Он сует бумаги и письмо обратно в карман, завертывается в пальто и мгновенно засыпает. Ему снится Маргрет, которая оказывается невестой вовсе не Роберта, а Джиованни. Он хочет уже извиниться и уйти, но кто-то кладет ему руку на плечо.

– Эй, мосье, слезайте, приехали – Париж!…

ГЛАВА СЕДЬМАЯ

1

Оконные стекла снова начинают звенеть. Сперва неразборчиво, как зубы, затем все громче, пока нарастающий звон не переходит в пронзительную трель флексотона. Тогда на камине робко откликаются чашки. У каждой из них свой особый тембр, начиная с высокого, кончая самым низким. Если закрыть глаза, можно подумать, что рядом, за стеной, цирковой виртуоз-эксцентрик мечет на стол, как талеры, звонкие кружки металла и кружки вибрируют, вызванивая замысловатые мелодии.

Так начинается утро. Воробьиной капеллой там, на дворе, в соседнем Люксембургском саду. Концертом стекол и чашек здесь, в маленькой гостинице, сотрясаемой слоновой поступью автобусов.

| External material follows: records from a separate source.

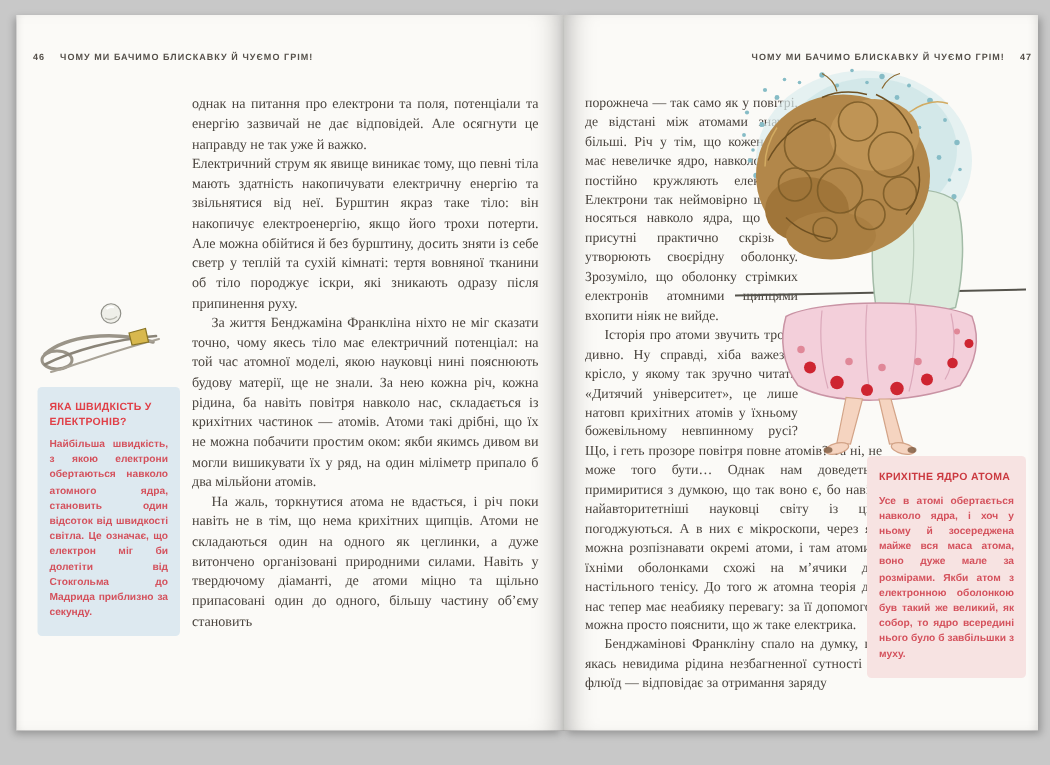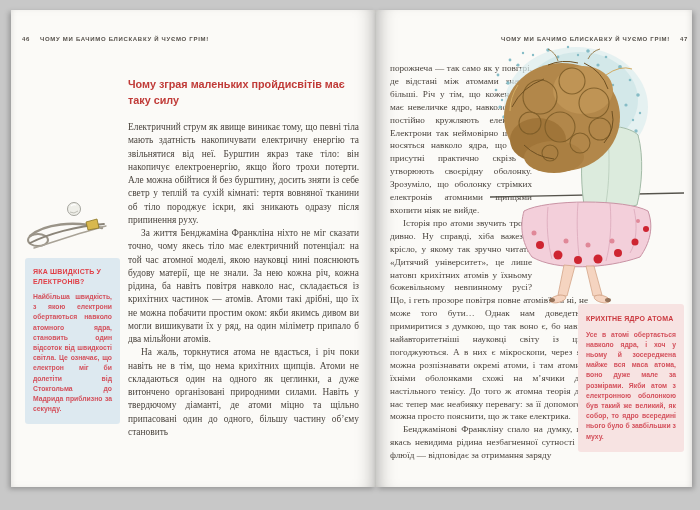--- a/index.html
+++ b/index.html
@@ -94,6 +94,7 @@
   </div>
 
   <div class="bodycol col-left">
+    <p>однак на питання про електрони та поля, потенціали та енергію зазвичай не дає відповідей. Але осягнути це направду не так уже й важко.</p>
     <div class="section-heading">Чому зграя маленьких пройдисвітів має таку силу</div>
     <p>Електричний струм як явище виникає тому, що певні тіла мають здатність накопичувати електричну енергію та звільнятися від неї. Бурштин якраз таке тіло: він накопичує електроенергію, якщо його трохи потерти. Але можна обійтися й без бурштину, досить зняти із себе светр у теплій та сухій кімнаті: тертя вовняної тканини об тіло породжує іскри, які зникають одразу після припинення руху.</p>
     <p class="indent">За життя Бенджаміна Франкліна ніхто не міг сказати точно, чому якесь тіло має електричний потенціал: на той час атомної моделі, якою науковці нині пояснюють будову матерії, ще не знали. За нею кожна річ, кожна рідина, ба навіть повітря навколо нас, складається із крихітних частинок — атомів. Атоми такі дрібні, що їх не можна побачити простим оком: якби якимсь дивом ви могли вишикувати їх у ряд, на один міліметр припало б два мільйони атомів.</p>

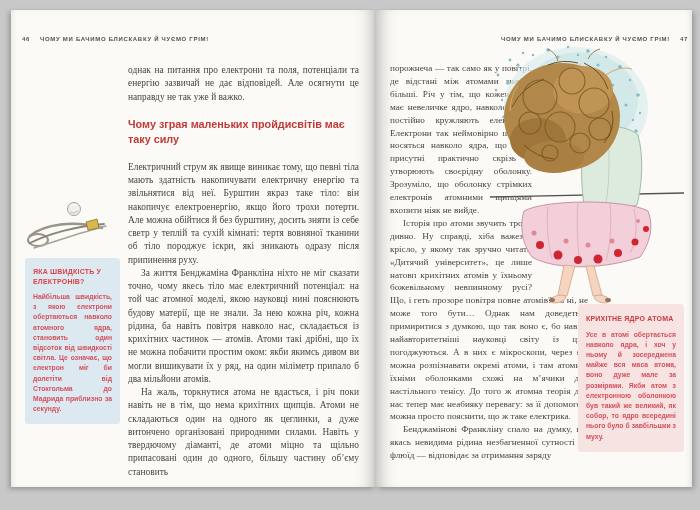--- a/index.html
+++ b/index.html
@@ -95,7 +95,6 @@
 
   <div class="bodycol col-left">
     <p>однак на питання про електрони та поля, потенціали та енергію зазвичай не дає відповідей. Але осягнути це направду не так уже й важко.</p>
-    <div class="section-heading">Чому зграя маленьких пройдисвітів має таку силу</div>
     <p>Електричний струм як явище виникає тому, що певні тіла мають здатність накопичувати електричну енергію та звільнятися від неї. Бурштин якраз таке тіло: він накопичує електроенергію, якщо його трохи потерти. Але можна обійтися й без бурштину, досить зняти із себе светр у теплій та сухій кімнаті: тертя вовняної тканини об тіло породжує іскри, які зникають одразу після припинення руху.</p>
     <p class="indent">За життя Бенджаміна Франкліна ніхто не міг сказати точно, чому якесь тіло має електричний потенціал: на той час атомної моделі, якою науковці нині пояснюють будову матерії, ще не знали. За нею кожна річ, кожна рідина, ба навіть повітря навколо нас, складається із крихітних частинок — атомів. Атоми такі дрібні, що їх не можна побачити простим оком: якби якимсь дивом ви могли вишикувати їх у ряд, на один міліметр припало б два мільйони атомів.</p>
     <p class="indent">На жаль, торкнутися атома не вдасться, і річ поки навіть не в тім, що нема крихітних щипців. Атоми не складаються один на одного як цеглинки, а дуже витончено організовані природними силами. Навіть у твердючому діаманті, де атоми міцно та щільно припасовані один до одного, більшу частину об’єму становить</p>

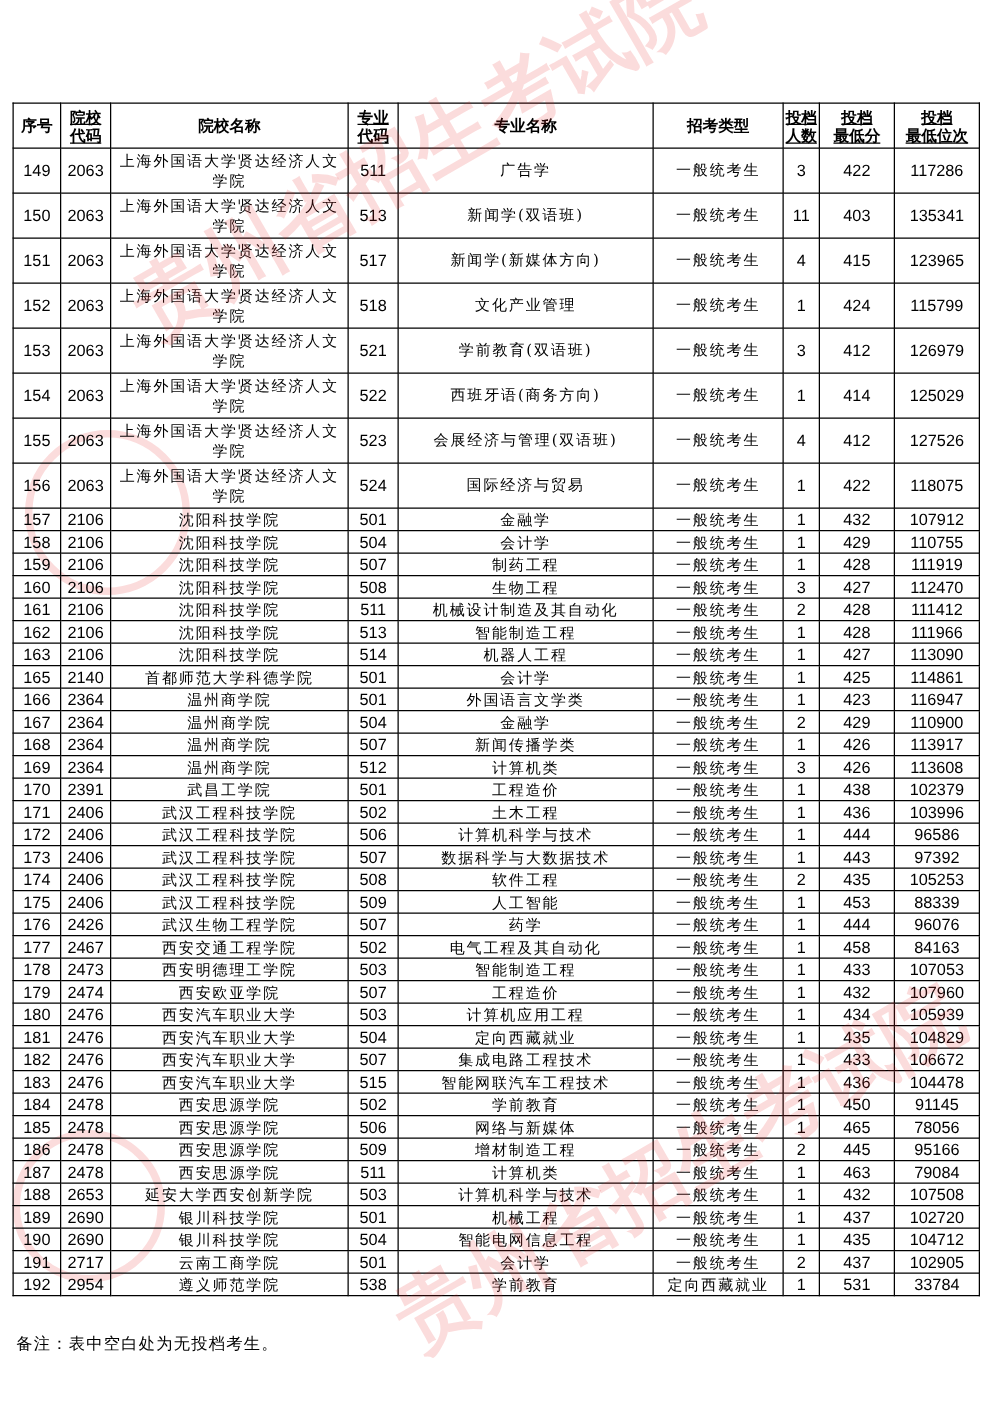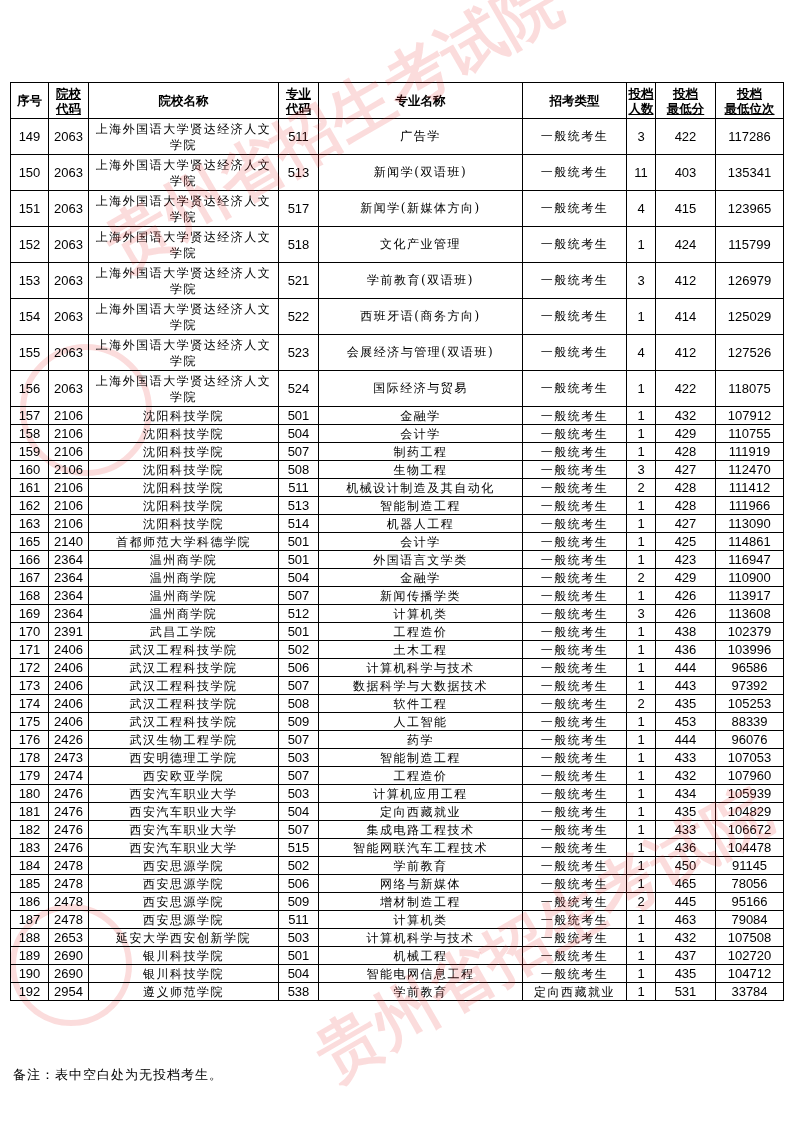--- a/index.html
+++ b/index.html
@@ -370,6 +370,17 @@
           <td class="num">96076</td>
         </tr>
         <tr class="short">
+          <td class="num">177</td>
+          <td class="num">2467</td>
+          <td class="cn school">西安交通工程学院</td>
+          <td class="num">502</td>
+          <td class="cn">电气工程及其自动化</td>
+          <td class="cn">一般统考生</td>
+          <td class="num">1</td>
+          <td class="num">458</td>
+          <td class="num">84163</td>
+        </tr>
+        <tr class="short">
           <td class="num">178</td>
           <td class="num">2473</td>
           <td class="cn school">西安明德理工学院</td>

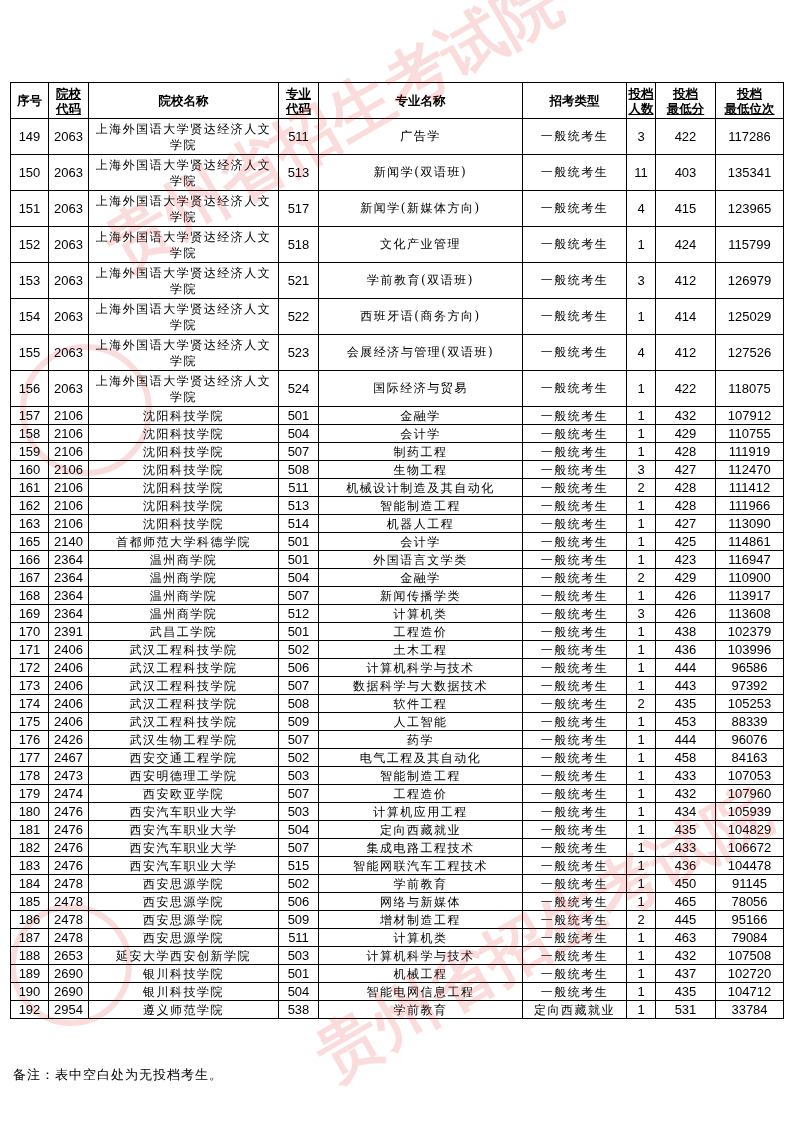--- a/index.html
+++ b/index.html
@@ -524,6 +524,17 @@
           <td class="num">104712</td>
         </tr>
         <tr class="short">
+          <td class="num">191</td>
+          <td class="num">2717</td>
+          <td class="cn school">云南工商学院</td>
+          <td class="num">501</td>
+          <td class="cn">会计学</td>
+          <td class="cn">一般统考生</td>
+          <td class="num">2</td>
+          <td class="num">437</td>
+          <td class="num">102905</td>
+        </tr>
+        <tr class="short">
           <td class="num">192</td>
           <td class="num">2954</td>
           <td class="cn school">遵义师范学院</td>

Маргрет лежит еще добрую минуту, плотнее зажмурив глаза, прислушиваясь к утренней перекличке вещей. Затем одеяло тяжелой птицей слетает на пол. За одеялом вдогонку летит пижама. Босые ноги, шаря по полу, сами отыскивают туфли, косматые и мягкие, как лапы медведя. Голая, она стоит посреди комнаты, вскинув высоко руки и отбросив назад волосы крутым движением головы. Затем уходит по шею в пестрый мохнатый халат. Створки халата запахиваются, как ставни. В комнате сразу становится как будто темнее.

В голубой резиновой шапочке, облегающей голову, как шлем, заколов халат у самого подбородка, Маргрет выскальзывает в коридор. Тихонько напевая, она направляется в ванную. Она слышит, как дверь напротив ее комнаты отворяется и так и остается открытой. Опять этот надоедливый англичанин караулил, когда она выйдет, чтобы проводить ее глазами до конца коридора! Смешной субъект! Никогда не попытался даже заговорить с нею. И всегда преследует ее взглядом своих покорных собачьих глаз.

Заперев дверь ванной на задвижку, она сбрасывает халат и пускает душ. Холодные брызги обдают ее с головы до ног. Она зябко сутулится, вздрагивая от прикосновения холодных струек воды. Затем, набравшись храбрости, подставляет им спину, зажав меж колен сплетенные руки. Резиновый шлем, ниспадающий на уши, узкие, чуть обозначенные бедра делают ее похожей на изнеженного мальчишку. Она откидывает голову и подставляет жидким ледяным лучам лицо и груди. Струйки воды, пробежав между ними, широкой дельтой омывают плоскогорье живота и стекают вниз по судорожно сжатым ногам.